Is there a right way to eat anything? It seems like there are so many choices in ways to eat, what to eat, how many times a day you should eat, what combinations of nutrients you should eat that it can get downright confusing. A lot of people are trying to lose weight. What is the right way to eat to lose weight?

First, let’s define the word “calorie”. Everyone’s heard of them but you’d be surprised at how many people don’t really know what a calorie is. A calorie is a unit of energy (specifically the energy needed to raise the temperature of 1 gram of water through 1 degree celsius).

  • Our bodies burn energy to stay alive, to breathe, to move, and so on. Obviously the more you move, the more energy you burn and that energy is measured by an amount of calories.
  • We eat food and food has energy (an amount of calories depending on what the food is).
  • The very simple formula for losing weight is this: Calories consumed have to be less than calories burned. If you do the opposite (eat more calories than you burn) you put on weight.

This is not a new idea, it’s been around for a long time and it turns out, it works. It doesn’t even particularly matter what you eat – check out the professor who lost 27 pounds on the “Twinkie Diet”. The point he made wasn’t that it was healthy necessarily, but that he was able to lose weight by eating fewer calories than he used throughout the day.
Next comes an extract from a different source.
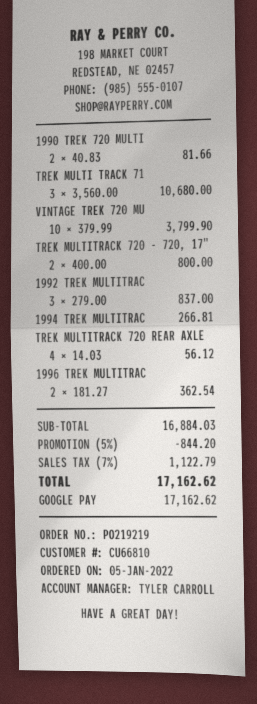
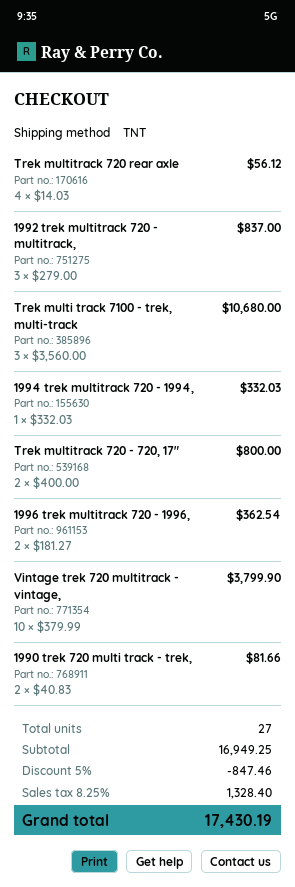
1994 TREK MULTITRAC: 1 x 266.81 = 266.81 -> 1 x 332.03 = 332.03
subtotal: 16884.03 -> 16949.25
discount: 5% = 844.20 -> 5% = 847.46
tax: 7% = 1122.79 -> 8.25% = 1328.40
total: 17162.62 -> 17430.19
The trick to long term weight loss is PERSISTENCE. If you take a look at the National Weight Control Registry data where registry members have lost an average of 66 pounds and kept it off for 5.5.years, most members report continuing to maintain a low calorie, low fat diet and doing high levels of activity.
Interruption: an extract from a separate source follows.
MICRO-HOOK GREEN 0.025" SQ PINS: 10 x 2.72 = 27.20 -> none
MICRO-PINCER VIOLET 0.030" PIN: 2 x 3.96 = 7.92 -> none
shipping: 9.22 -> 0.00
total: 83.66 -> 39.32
So you have to find a way of eating that you can maintain for a long time, maybe even a lifetime, not just a month or a few weeks. And you do have to make changes in how you eat, what you eat and very definitely, how much physical activity you do.
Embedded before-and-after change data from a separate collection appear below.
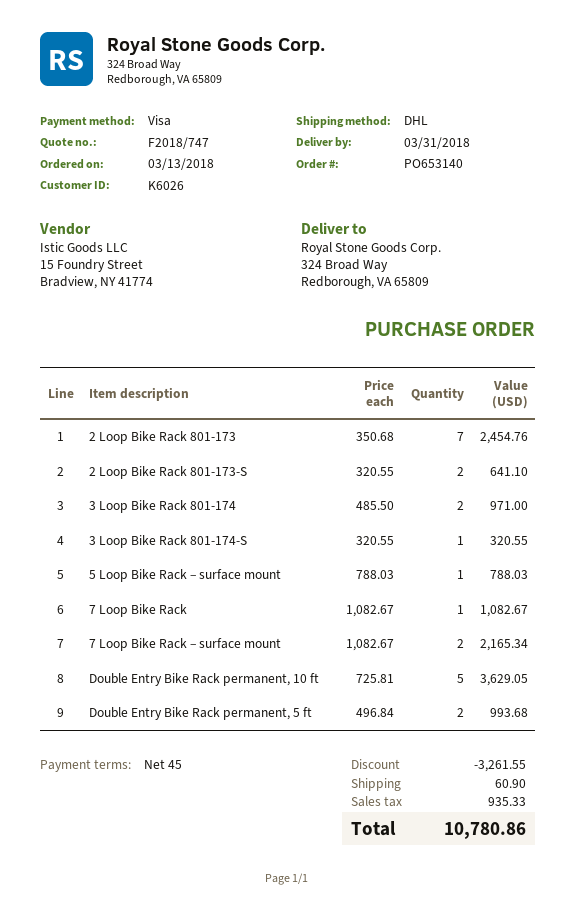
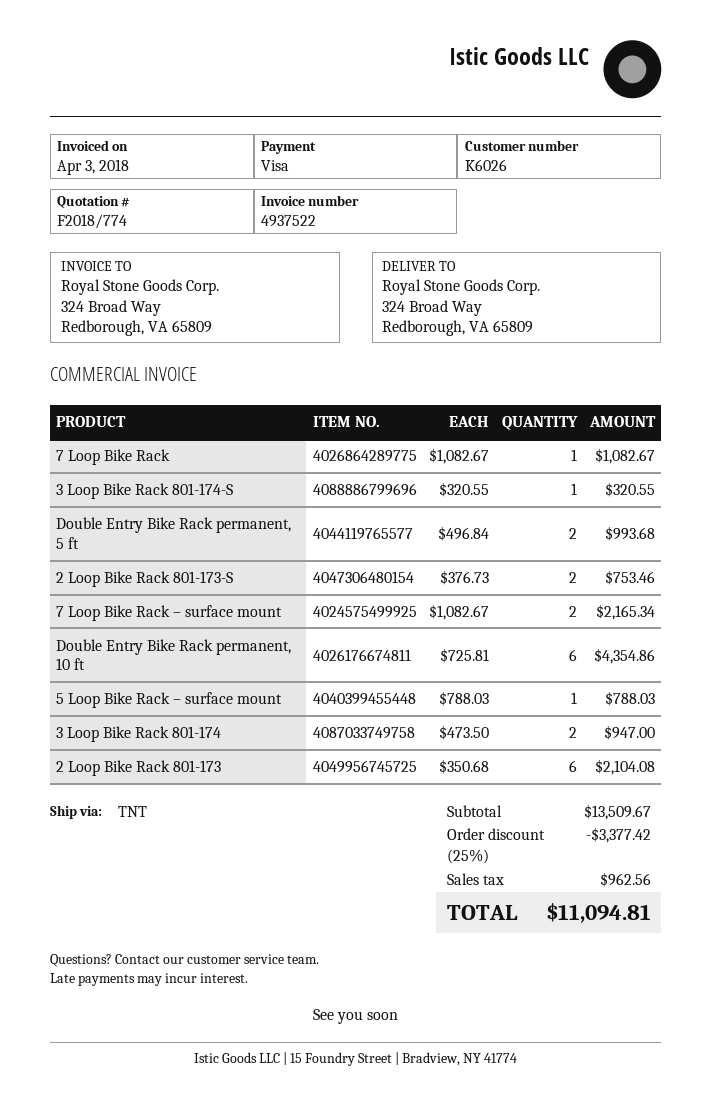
quote number: F2018/747 -> F2018/774
shipping method: DHL -> TNT
2 Loop Bike Rack 801-173: 7 x 350.68 = 2454.76 -> 6 x 350.68 = 2104.08
2 Loop Bike Rack 801-173-S: 2 x 320.55 = 641.10 -> 2 x 376.73 = 753.46
3 Loop Bike Rack 801-174: 2 x 485.50 = 971.00 -> 2 x 473.50 = 947.00
Double Entry Bike Rack permanent, 10 ft: 5 x 725.81 = 3629.05 -> 6 x 725.81 = 4354.86
discount: 3261.55 -> 3377.42
shipping: 60.90 -> none
tax: 935.33 -> 962.56
total: 10780.86 -> 11094.81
Here are a few tricks you can use:

1. Use a smaller plate when you eat a meal

2. Put vegetables (greens, salad vegetables – but not starchy vegetables like potatoes) on half of your  plate. Use the other half of your plate for equal amounts of grains and starchy vegetables on one side, and protein on the other side

3. Eat the vegetables first – all of them. Then the protein and lastly the heavy carb-loaded grains or potatoes.

By the time you get to the end of your meal you’ll be satisfied (eating the vegetables first ensures you start feeling full by the time you get to the end of your meal). Most likely you’ll have to eat slower because it’s harder to eat vegetables, especially raw ones, than to scoff down an all-in-one meal like a burger. It takes time for your body to recognize it’s full and this way of eating helps it do just that.

So what’s the RIGHT way to eat anything? On a plate in the way described above and for an extended period of time.